Katherine Fortescue glanced at her companion, Harriet Frazier; the pair of them had elected to stretch their legs in a stroll around the mining compound during their midmorning break from their work in the cleaning shed.

Of course, the real purpose of their stroll was to facilitate communication; while they walked, they could talk freely, with no one likely to overhear their exchanges.

The “John” to whom Harriet referred was her sweetheart, Captain John Dixon, the erstwhile army engineer who had been the first of their company to be kidnapped from Freetown. When Dixon had refused the mercenary leader Dubois’s invitation to plan and implement the opening of a mine to exploit a newly discovered pipe of diamonds for unnamed backers, Dubois had merely smiled coldly—and the next thing Dixon had known, Harriet had joined him in his captivity.
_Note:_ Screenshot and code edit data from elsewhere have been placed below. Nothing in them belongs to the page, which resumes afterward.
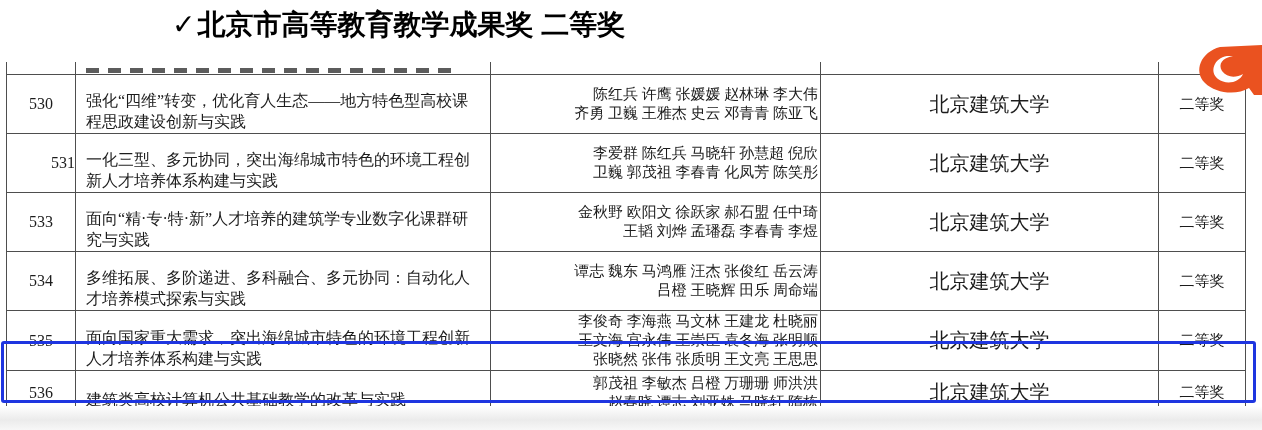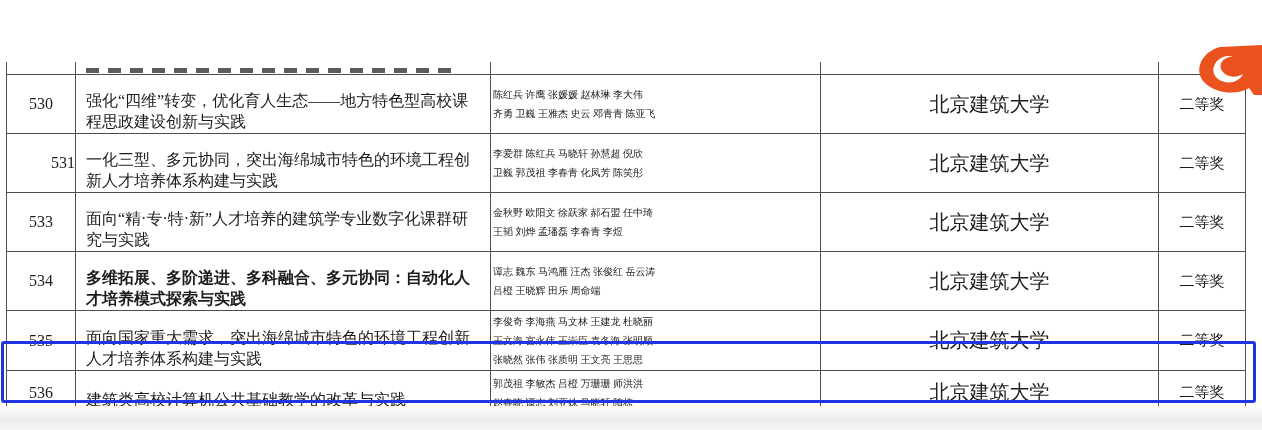--- a/index.html
+++ b/index.html
@@ -67,6 +67,9 @@
 
 <div class="screen">
 
+  <div class="doc-title">
+    <span class="check">✓</span><span>北京市高等教育教学成果奖 二等奖</span>
+  </div>
 
   <table class="award-table">
     <colgroup>

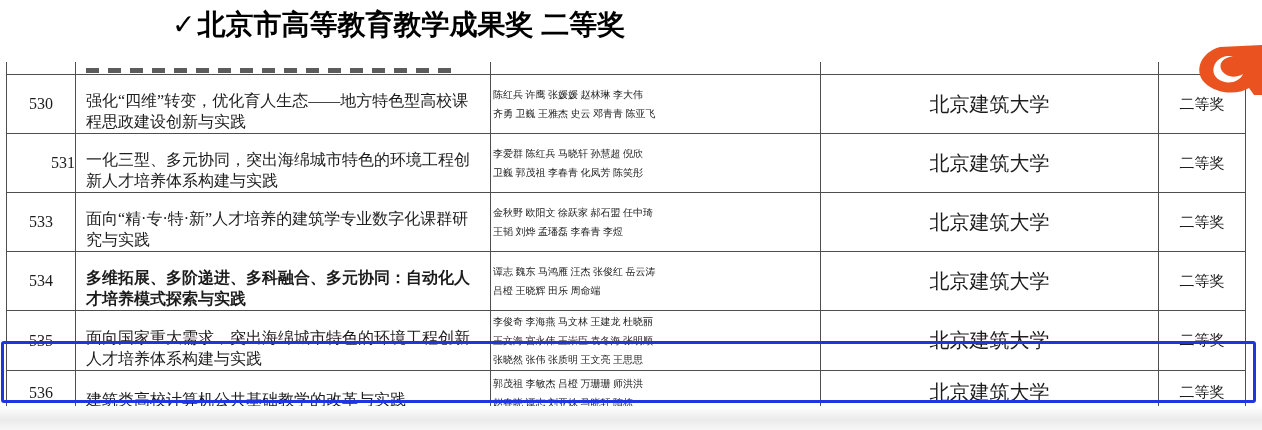--- a/index.html
+++ b/index.html
@@ -30,7 +30,7 @@
   tr.data-row{height:44px;}
   td.no-cell{text-align:center;font-size:16px;}
   td.title-cell{font-size:16px;line-height:21px;padding:15px 6px 1px 10px;text-align:left;}
-  td.names-cell{text-align:left;font-size:10px;line-height:19px;padding:1px 2px;}
+  td.names-cell{text-align:right;font-size:15px;line-height:19px;padding:1px 2px;}
   td.inst-cell{text-align:center;font-size:20px;}
   td.award-cell{text-align:center;font-size:15px;}
 

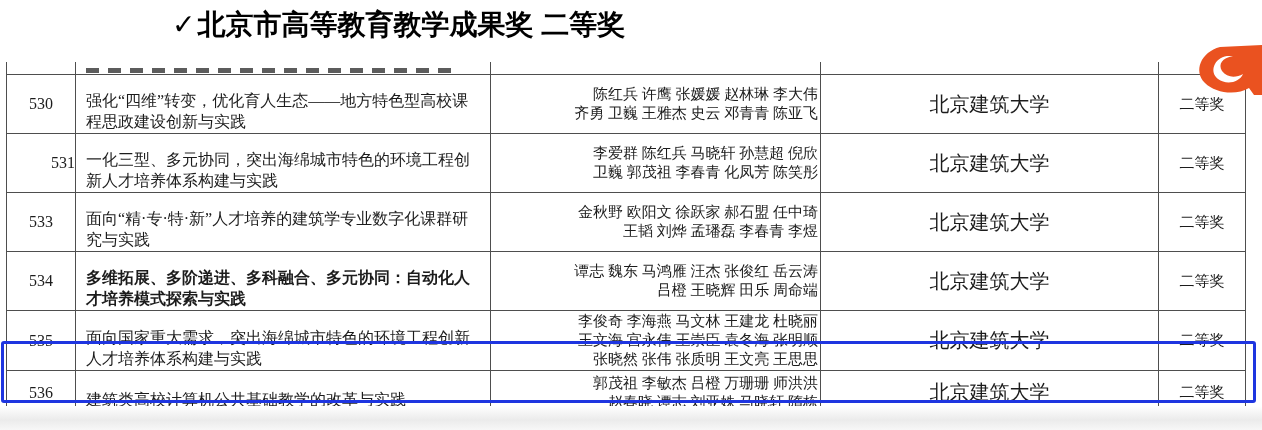--- a/index.html
+++ b/index.html
@@ -121,7 +121,7 @@
     </tr>
         <tr class="data-row">
       <td class="no-cell" style="border-color: rgb(78, 78, 78);">534</td>
-      <td class="title-cell" style="border-color: rgb(78, 78, 78); font-weight: bold;">多维拓展、多阶递进、多科融合、多元协同：自动化人才培养模式探索与实践</td>
+      <td class="title-cell" style="border-color: rgb(78, 78, 78);">多维拓展、多阶递进、多科融合、多元协同：自动化人才培养模式探索与实践</td>
       <td class="names-cell" style="border-color: rgb(78, 78, 78);">
             <div>谭志 魏东 马鸿雁 汪杰 张俊红 岳云涛</div>
             <div>吕橙 王晓辉 田乐 周命端</div>

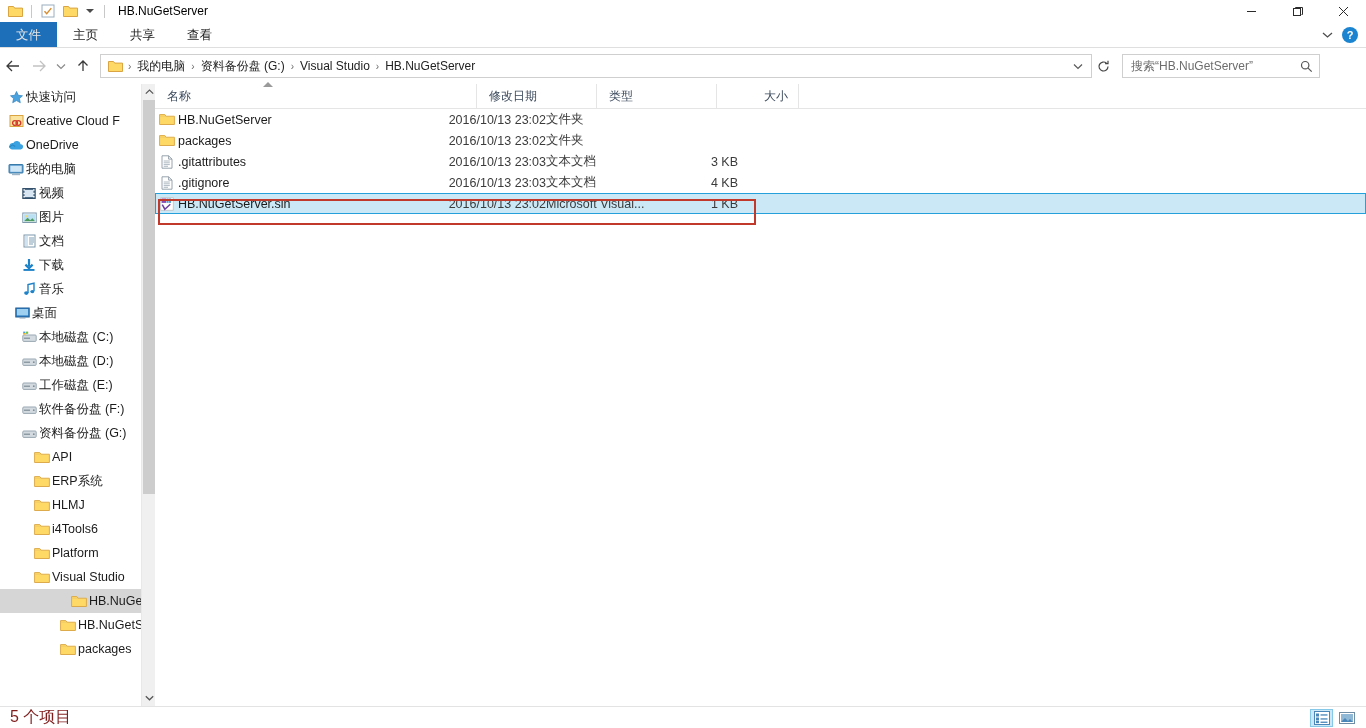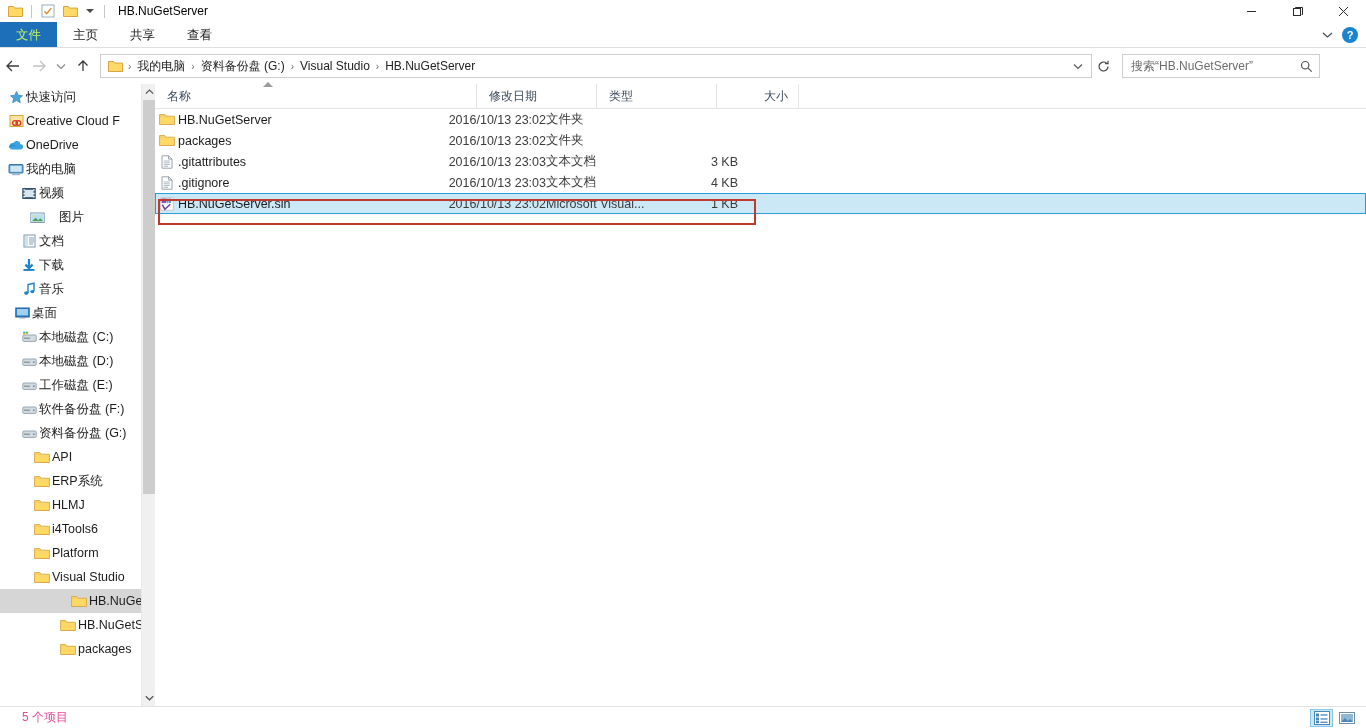--- a/index.html
+++ b/index.html
@@ -42,7 +42,7 @@
     padding: 0 16px; display: flex; align-items: center; justify-content: center;
     font-size: 12.5px; color: #222; cursor: default; min-width: 54px;
   }
-  .rb-tab.file { background: #1e6fba; color: #bef264; font-weight: normal; }
+  .rb-tab.file { background: #1e6fba; color: #e5e5e5; font-weight: normal; }
   .rb-right { margin-left: auto; display: flex; align-items: center; gap: 4px; padding-right: 8px; }
   .rb-chevron { width: 22px; height: 22px; display: flex; align-items: center; justify-content: center; }
   .help-ico {

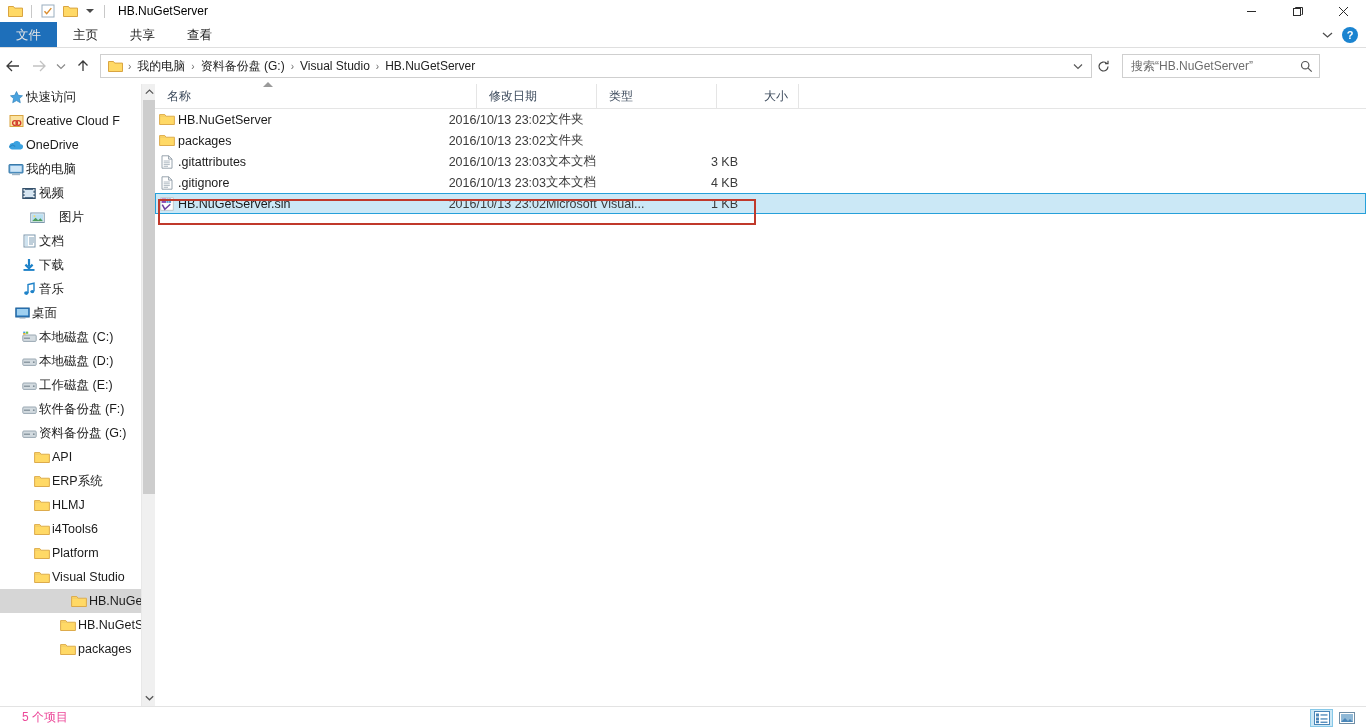--- a/index.html
+++ b/index.html
@@ -345,7 +345,7 @@
             </span>
             <span class="nav-label">视频</span>
           </div>
-          <div class="navitem" style="padding-left: 27px; gap: 12px;">
+          <div class="navitem" style="padding-left: 19px;">
             <span class="nav-ico">
               <svg width="15" height="13" viewBox="0 0 15 13">
                 <rect x="0.8" y="2" width="13.4" height="9.5" fill="#fff" stroke="#7d98ad"></rect>

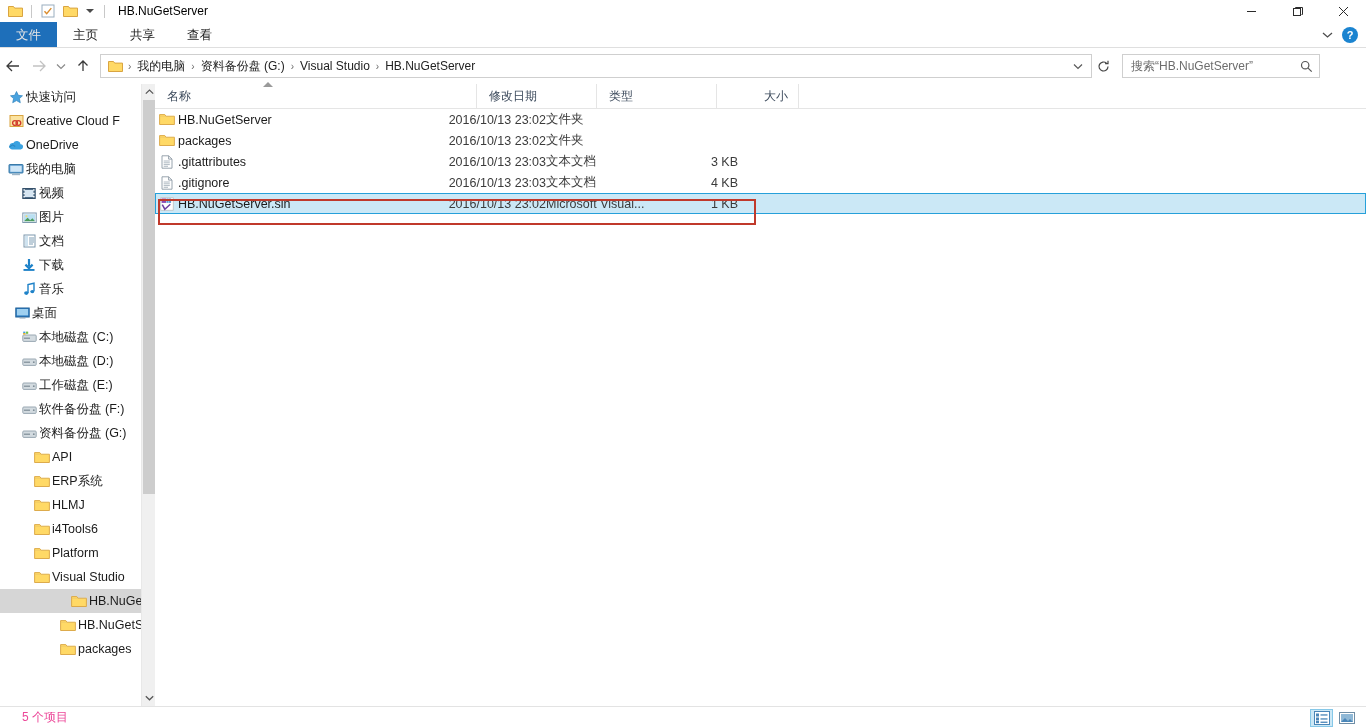--- a/index.html
+++ b/index.html
@@ -153,7 +153,7 @@
     position: absolute; left: 0; bottom: 0; width: 1366px; height: 22px;
     border-top: 1px solid #e3e3e3; background: #ffffff; display: flex; align-items: center;
   }
-  .status-text { font-size: 12px; color: #ec4899; padding-left: 10px; margin-left: 12px; }
+  .status-text { font-size: 16px; color: #7f1d1d; padding-left: 10px; }
   .viewbtns { margin-left: auto; display: flex; align-items: center; gap: 2px; padding-right: 8px; }
   .viewbtn {
     width: 23px; height: 18px; display: flex; align-items: center; justify-content: center;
The threats against Harriet that Dubois had used to force Dixon to acquiesce to his demands were, quite simply, unspeakable. Harriet carried a fine scar on her cheek that Dixon still regarded with sorrow and remembered horror. But Harriet bore the mark with pride. In her eyes—indeed, in the eyes of all the captives now there—Dixon had only done what he’d had to, what he’d been forced to do to ensure he and Harriet survived.

And he and all of them continued in that vein, using that as their touchstone; if they didn’t survive, they couldn’t escape.

Despite their carefully cultivated appearance of being resigned to their lot, every man, woman, and child of their company had banded together, and all were unswervingly committed to escape.

Escape first; retribution could come later.

Katherine had long grown accustomed to keeping her features composed; she and Harriet maintained unconcerned, outwardly unperturbed expressions as they paced slowly around the well-worn clockwise circuit that would take them from the cleaning shed, where they worked at chipping heavy concretions of ore from the rough diamonds extracted from the mine that had eventually been constructed, past the eastern end of the long, central, main barracks building in which Dubois and his band of mercenaries worked and slept when they weren’t on guard, either at the gates of the compound, pacing the perimeter, escorting groups of captives to fetch water from the nearby lake, or perched in the high tower that stood at that end of the long building.

Shading her eyes, Katherine glanced up at the pair of mercenaries on lookout duty in the tower. “Given how our output from the shed has been dwindling,” she murmured, “I can—sadly—see John’s point.” She glanced at Harriet. “Let’s meet tonight and see how the others feel. There’s only so long we can put Dubois off without damaging our own position.”

The “others” were the de facto leaders of their small community—the officers who had been kidnapped, plus Katherine and Harriet. Katherine had been taken because, as a governess, she had experience managing children, but another of her skills was fine needlework, and Dubois had quickly recognized the sharpness of her eye and the quality of her work in the cleaning shed; he had effectively made her the spokesperson and leader of the women and children.

So she spoke for both groups, and Harriet was one of her deputies among the six women, most of whom had been taken for their ability to do fine work.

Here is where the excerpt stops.